What the task requires >>
Reproduce the records exactly, but not the pictures.

___ Available data ___

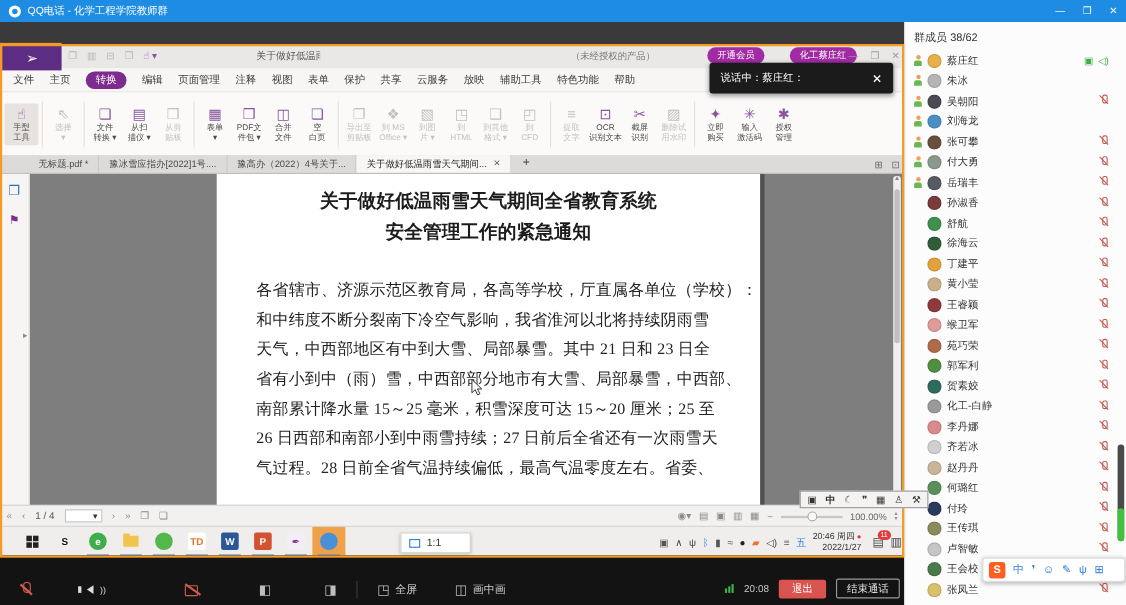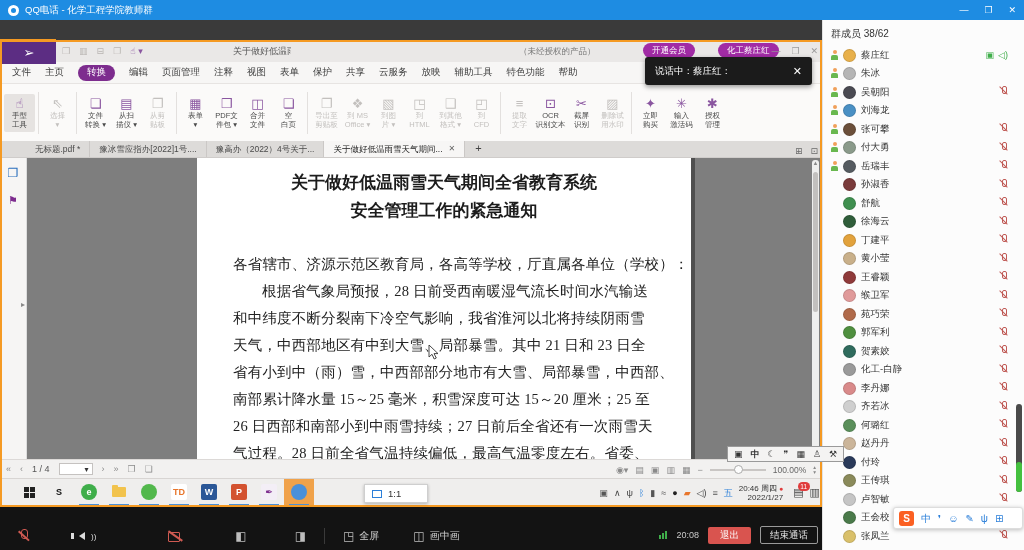--- a/index.html
+++ b/index.html
@@ -382,21 +382,20 @@
         <span class="lp-pages">❐</span>
         <span class="lp-bookmark">⚑</span>
       </div>
       <span class="lp-collapse">▸</span>
 
       <div class="page">
         <div class="doc-title t1">关于做好低温雨雪天气期间全省教育系统</div>
         <div class="doc-title">安全管理工作的紧急通知</div>
         <div class="doc-body" id="docBody">
             <div class="docline">各省辖市、济源示范区教育局，各高等学校，厅直属各单位（学校）：</div>
-            <div class="docline indent">根据省气象局预报，28 日前受西南暖湿气流长时间水汽输送</div>
             <div class="docline">和中纬度不断分裂南下冷空气影响，我省淮河以北将持续阴雨雪</div>
             <div class="docline">天气，中西部地区有中到大雪、局部暴雪。其中 21 日和 23 日全</div>
             <div class="docline">省有小到中（雨）雪，中西部部分地市有大雪、局部暴雪，中西部、</div>
             <div class="docline">南部累计降水量 15～25 毫米，积雪深度可达 15～20 厘米；25 至</div>
             <div class="docline">26 日西部和南部小到中雨雪持续；27 日前后全省还有一次雨雪天</div>
             <div class="docline">气过程。28 日前全省气温持续偏低，最高气温零度左右。省委、</div>
           </div>
       </div>
 
       <div class="doc-scrollbar">
@@ -707,29 +706,29 @@
           </span>
         </div>
         <div class="member-row noicon">
           <span class="avatar" style="background: rgb(207, 207, 207);"></span>
           <span class="mname">齐若冰</span>
           <span class="mstatus">
             <span class="mic-off"></span>
           </span>
         </div>
         <div class="member-row noicon">
+          <span class="avatar" style="background: rgb(203, 181, 154);"></span>
+          <span class="mname">赵丹丹</span>
+          <span class="mstatus">
+            <span class="mic-off"></span>
+          </span>
+        </div>
+        <div class="member-row noicon">
           <span class="avatar" style="background: rgb(90, 143, 90);"></span>
           <span class="mname">何璐红</span>
-          <span class="mstatus">
-            <span class="mic-off"></span>
-          </span>
-        </div>
-        <div class="member-row noicon">
-          <span class="avatar" style="background: rgb(203, 181, 154);"></span>
-          <span class="mname">赵丹丹</span>
           <span class="mstatus">
             <span class="mic-off"></span>
           </span>
         </div>
         <div class="member-row noicon">
           <span class="avatar" style="background: rgb(42, 58, 90);"></span>
           <span class="mname">付玲</span>
           <span class="mstatus">
             <span class="mic-off"></span>
           </span>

___

Written response >>
--- a/index.html
+++ b/index.html
@@ -382,21 +382,20 @@
         <span class="lp-pages">❐</span>
         <span class="lp-bookmark">⚑</span>
       </div>
       <span class="lp-collapse">▸</span>
 
       <div class="page">
         <div class="doc-title t1">关于做好低温雨雪天气期间全省教育系统</div>
         <div class="doc-title">安全管理工作的紧急通知</div>
         <div class="doc-body" id="docBody">
             <div class="docline">各省辖市、济源示范区教育局，各高等学校，厅直属各单位（学校）：</div>
-            <div class="docline indent">根据省气象局预报，28 日前受西南暖湿气流长时间水汽输送</div>
             <div class="docline">和中纬度不断分裂南下冷空气影响，我省淮河以北将持续阴雨雪</div>
             <div class="docline">天气，中西部地区有中到大雪、局部暴雪。其中 21 日和 23 日全</div>
             <div class="docline">省有小到中（雨）雪，中西部部分地市有大雪、局部暴雪，中西部、</div>
             <div class="docline">南部累计降水量 15～25 毫米，积雪深度可达 15～20 厘米；25 至</div>
             <div class="docline">26 日西部和南部小到中雨雪持续；27 日前后全省还有一次雨雪天</div>
             <div class="docline">气过程。28 日前全省气温持续偏低，最高气温零度左右。省委、</div>
           </div>
       </div>
 
       <div class="doc-scrollbar">
@@ -707,29 +706,29 @@
           </span>
         </div>
         <div class="member-row noicon">
           <span class="avatar" style="background: rgb(207, 207, 207);"></span>
           <span class="mname">齐若冰</span>
           <span class="mstatus">
             <span class="mic-off"></span>
           </span>
         </div>
         <div class="member-row noicon">
+          <span class="avatar" style="background: rgb(203, 181, 154);"></span>
+          <span class="mname">赵丹丹</span>
+          <span class="mstatus">
+            <span class="mic-off"></span>
+          </span>
+        </div>
+        <div class="member-row noicon">
           <span class="avatar" style="background: rgb(90, 143, 90);"></span>
           <span class="mname">何璐红</span>
-          <span class="mstatus">
-            <span class="mic-off"></span>
-          </span>
-        </div>
-        <div class="member-row noicon">
-          <span class="avatar" style="background: rgb(203, 181, 154);"></span>
-          <span class="mname">赵丹丹</span>
           <span class="mstatus">
             <span class="mic-off"></span>
           </span>
         </div>
         <div class="member-row noicon">
           <span class="avatar" style="background: rgb(42, 58, 90);"></span>
           <span class="mname">付玲</span>
           <span class="mstatus">
             <span class="mic-off"></span>
           </span>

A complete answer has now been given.